Zur medikamentösen Therapie der Depression bei Parkinson-Patienten werden trizyklische Antidepressiva, selektive Serotonin-Wiederaufnahmehemmer (SSRI) und selektive Noradrenalin-Wiederaufnahmehemmer eingesetzt. Allerdings gibt es nur wenig gesicherte Daten zu deren Wirksamkeit bei dieser Patientengruppe. Als wahrscheinlich wirksam gelten Nortriptylin und SSRI. Parkinson-Therapien bessern die Symptome nicht; Levodopa kann sogar zu einer Zunahme von Angst und Depressivität in den Off-Phasen führen, und die tiefe Hirnstimulation verursacht bei den meisten Patienten eine vorübergehende, zum Teil erhebliche Depression.

Den Dopamin-D3-Rezeptoren im mesolimbischen System wird eine Rolle bei der Entstehung von Depression und Anhedonie zugesprochen. Pramipexol (Sifrol®) bindet selektiver als andere Dopamin-Agonisten an D3-Rezeptoren. Dies wird als Erklärung für seine antidepressive und antianhedone Wirkung herangezogen, die in verschiedenen Untersuchungen beobachtet wurde. So zeigte sich in einer multizentrischen randomisierten Doppelblindstudie mit 174 Patienten mit unipolarer Depression (Major Depression) eine dosisabhängige antidepressive Wirkung.

Eine günstige Wirkung von Pramipexol auf Depressionen im Rahmen einer Parkinson-Krankheit zeigte sich unter anderem in einer Anwendungsbeobachtung mit 657 Patienten. Nach neunwöchiger Behandlung mit durchschnittlich 1,05 mg/Tag Pramipexol war die Zahl der Patienten mit leichter oder mäßig ausgeprägter Depression von etwa 300 bzw. knapp 150 auf etwa 250 bzw. 50 gesunken, die Zahl der Patienten ohne Depression war dementsprechend von etwa 200 auf etwa 350 gestiegen. Eine sehr deutliche Besserung war in Bezug auf die Anhedonie zu beobachten. Unter einfachblinden Bedingungen wurde die antidepressive Wirkung von Pramipexol und Sertralin bei 67 Parkinson-Patienten verglichen. Nach 7- bis 12-wöchiger Behandlung mit täglich 1,05 bis 3,15 mg Pramipexol oder 50 mg Sertralin war der Hamilton-Depressionsscore (HAMD17) in beiden Gruppen ähnlich stark gesunken, die Ansprechrate (mindestens 50%ige Abnahme des HAMD17-Scores) betrug in beiden Gruppen etwa 60 %. Eine Remission (HAMD17 <8) wurde von etwa 55 % in der Pramipexol-Gruppe und knapp 40 % in der Sertralin-Gruppe erreicht.
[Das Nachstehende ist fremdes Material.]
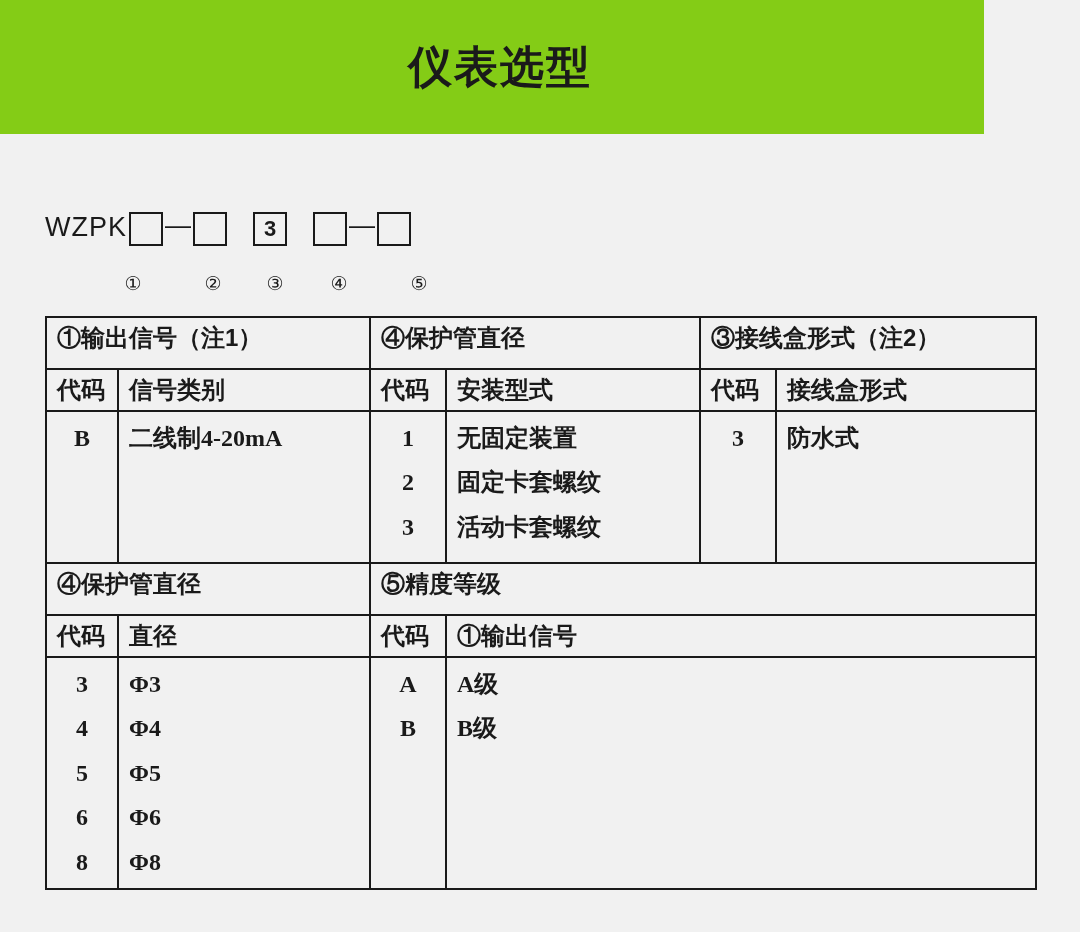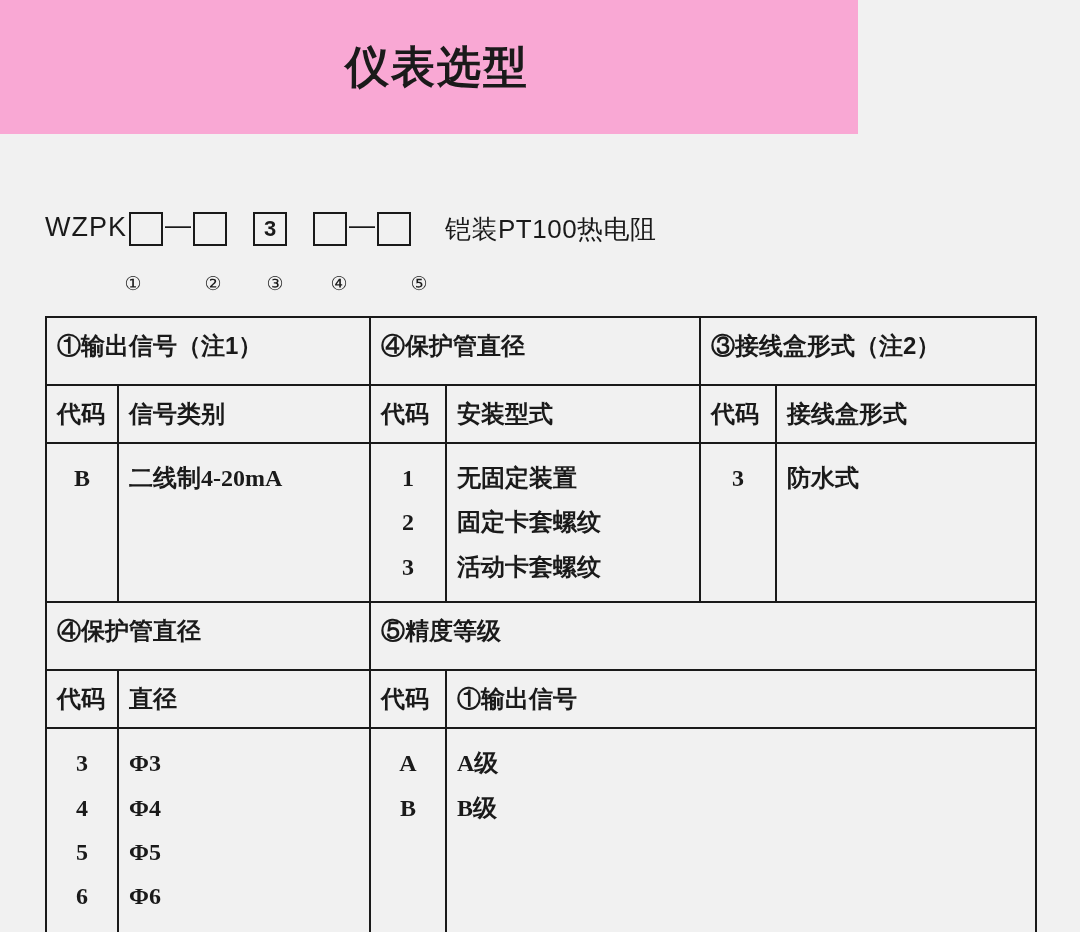"仪表选型" .header { background: #f9a8d4 -> #84cc16; width: 858px -> 984px }
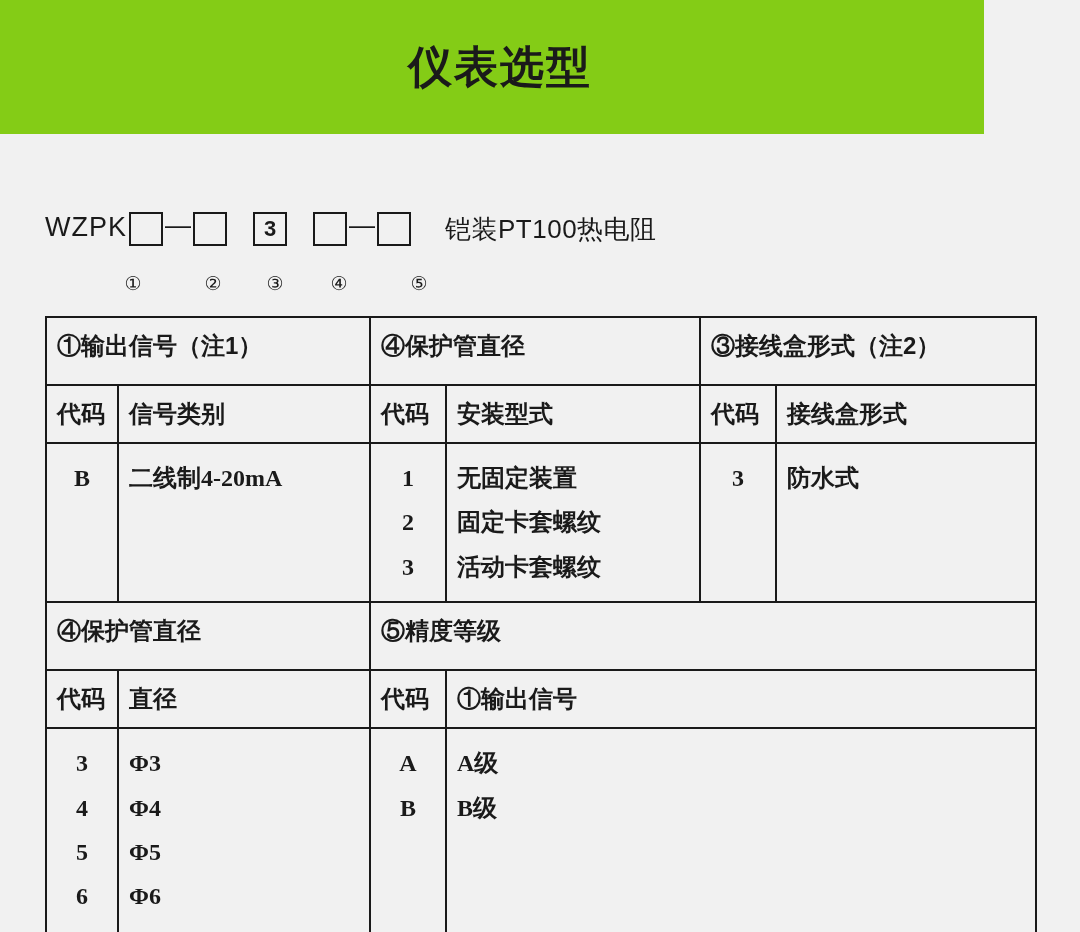"铠装PT100热电阻" span.code-desc { html: <span>铠装PT100热电阻</span> -> none }
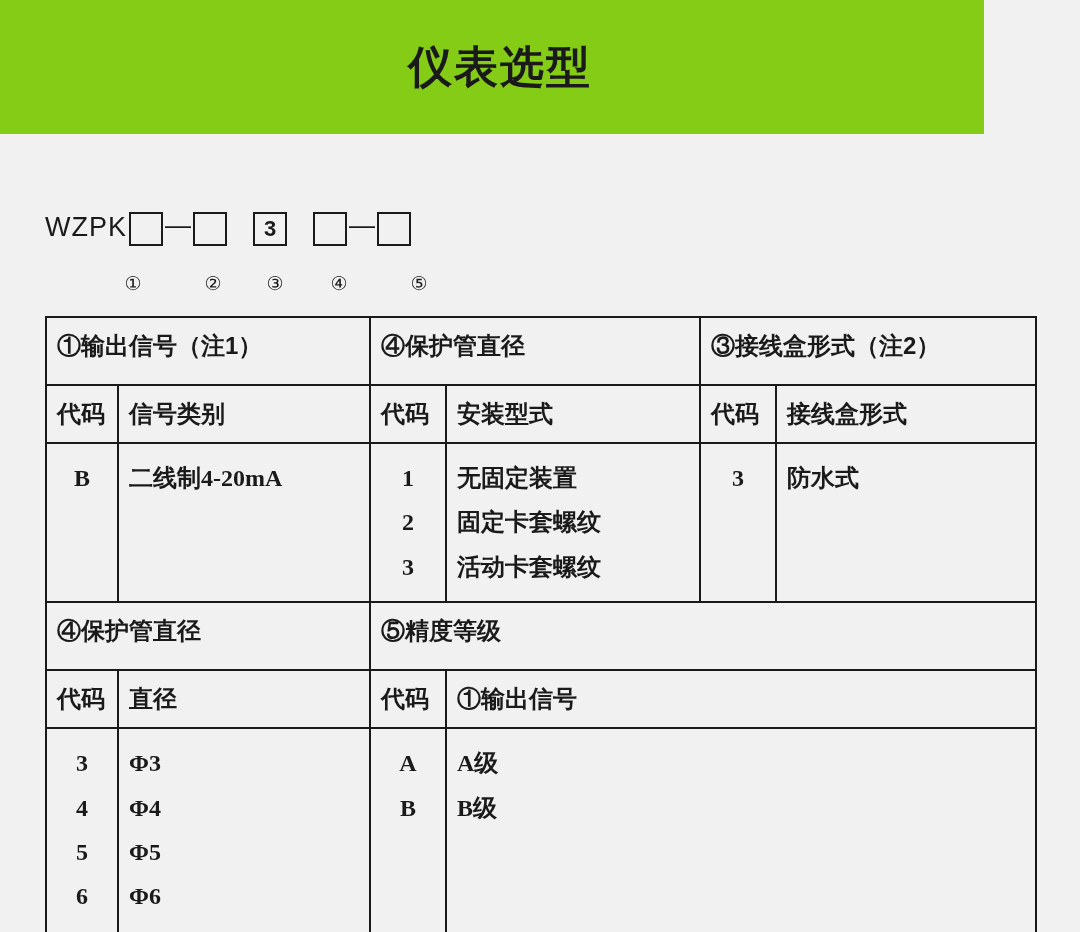"①输出信号（注1）" table.sel td { padding: 12px 10px -> 4px 10px }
Pramipexol bietet einen interessanten Ansatz zur Therapie von Depressionen bei Parkinson-Patienten, insbesondere bei ausgeprägter Anhedonie. Eine Bestätigung der antidepressiven und antianhedonen Wirkungen in prospektiven randomisierten klinischen Studien mit größeren Patientengruppen ist erforderlich.

Quelle

Prof. Dr. Heinz Reichmann, Dresden, Satellitensymposium „Zurück zur Zukunft: Perspektiven schaffen für Parkinsonpatienten“, veranstaltet von Boehringer Ingelheim im Rahmen des 4. Deutschen Parkinson-Kongresses, Frankfurt/Main, 4. März 2005.